Un día entre los días, estando Alí Babá ocupado en cortar leña en una espesura virgen del hacha, mientras sus asnos se pavoneaban paciendo y regoldándose no lejos de allí en espera de su carga habitual, se hizo sentir en el bosque para Alí Babá la fuerza del Destino. ¡Pero Alí Babá no podía sospecharlo, pues creía que desde hacía años seguía su curso su destino!
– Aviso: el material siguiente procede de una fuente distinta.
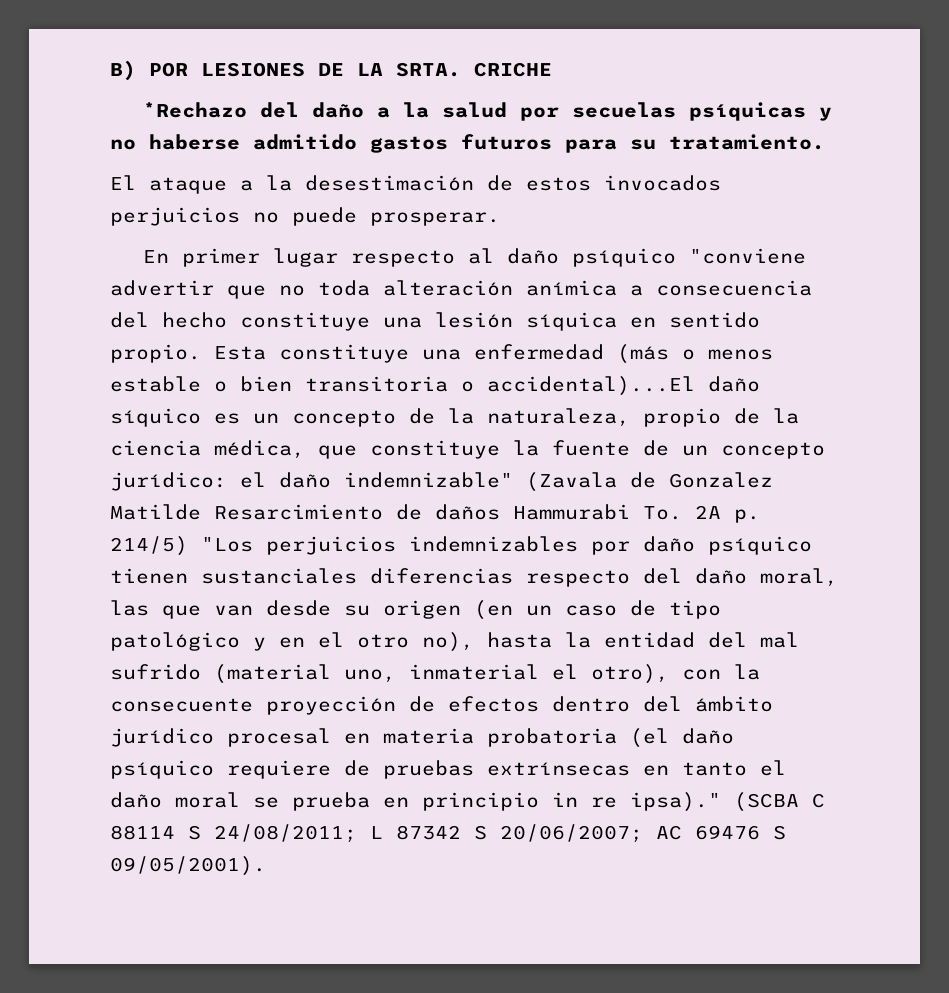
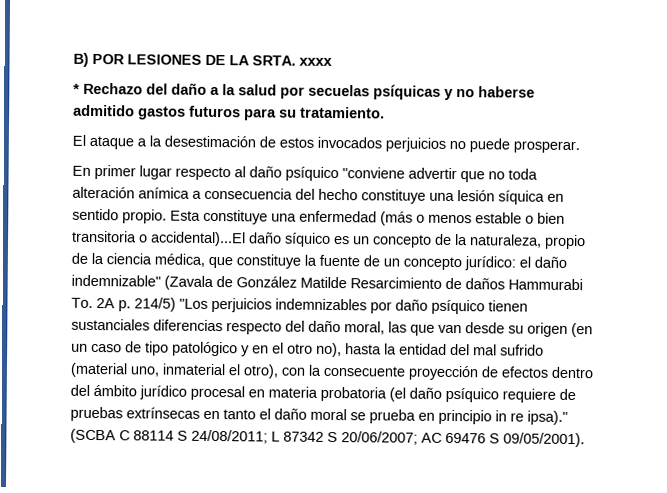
- B) POR LESIONES DE LA SRTA. CRICHE
- *Rechazo del daño a la salud por secuelas psíquicas y no haberse admitido gastos futuros para su tratamiento.
+ B) POR LESIONES DE LA SRTA. xxxx
+ * Rechazo del daño a la salud por secuelas psíquicas y no haberse admitido gastos futuros para su tratamiento.
- el daño indemnizable" (Zavala de Gonzalez Matilde Resarcimiento de daños Hammurabi To. 2A p. 214/5) "Los perjuicios indemnizables por daño psíquico tienen sustanciales diferencias respecto del daño moral, las que van desde su origen (en un caso de tipo patológico y en el otro no), hasta la entidad del mal sufrido (material uno, inmaterial el otro), con la consecuente proyección de efectos dentro del ámbito jurídico procesal en materia probatoria (el daño psíquico requiere de pruebas extrínsecas en tanto el daño moral se prueba en principio in re ipsa)."
+ el daño indemnizable" (Zavala de González Matilde Resarcimiento de daños Hammurabi To. 2A p. 214/5) "Los perjuicios indemnizables por daño psíquico tienen sustanciales diferencias respecto del daño moral, las que van desde su origen (en un caso de tipo patológico y en el otro no), hasta la entidad del mal sufrido (material uno, inmaterial el otro), con la consecuente proyección de efectos dentro del ámbito jurídico procesal en materia probatoria (el daño psíquico requiere de pruebas extrínsecas en tanto el daño moral se prueba en principio in re ipsa)."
Fué primero en la lejanía un ruido sordo, que se acercó rápidamente, hasta poderse distinguir con el oído pegado al suelo, como un galope multiplicado y creciente. Y Alí Babá, hombre pacífico que detestaba las aventuras y las complicaciones, se asustó mucho de encontrarse solo sin más acompañantes que sus tres asnos en aquella soledad. Y su prudencia le aconsejó que sin tardanza trepase a la copa de un árbol alto y gordo que se alzaba en la cima de un pequeño montículo y que dominaba toda la selva. Y apostado y escondido así entre las ramas, pudo examinar de qué se trataba.

¡Hizo bien!

Porque apenas se acomodó allí, divisó una tropa de jinetes, armados terriblemente, que avanzaban a buen paso hacia el lado donde se encontraba él. Y a juzgar por sus caras negras, por sus ojos de cobre nuevo y por sus barbas separadas ferozmente por en medio en dos alas de cuervo de presa, no dudó de que fuesen ladrones, salteadores de caminos, de la más detestable especie.
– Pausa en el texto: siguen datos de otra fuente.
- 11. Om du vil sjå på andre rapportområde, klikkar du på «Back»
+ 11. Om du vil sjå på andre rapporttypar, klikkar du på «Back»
En lo cual no se equivocaba Alí Babá.

Cuando estuvieron muy cerca del montículo abrupto adonde Alí Babá -invisible pero viendo- se había encaramado, echaron pie a tierra a una seña de su jefe, que era un gigante, desembridaron sus caballos, colgaron al cuello de cada uno un saco de forraje lleno de cebada, que llevaban a la grupa detrás de la silla, y los ataron por el ronzal a los árboles de los alrededores. Tras de lo cual cogieron los zurrones y se los cargaron a hombros. Y como pesaban mucho aquellos zurrones, los bandoleros caminaban agobiados por su peso.

Y desfilaron todos en buen orden por debajo de Alí Babá, que los pudo contar fácilmente y observar que eran cuarenta: ni uno más, ni uno menos...

En este momento de su narración, Schehrazada vió aparecer la mañana, y se calló discretamente.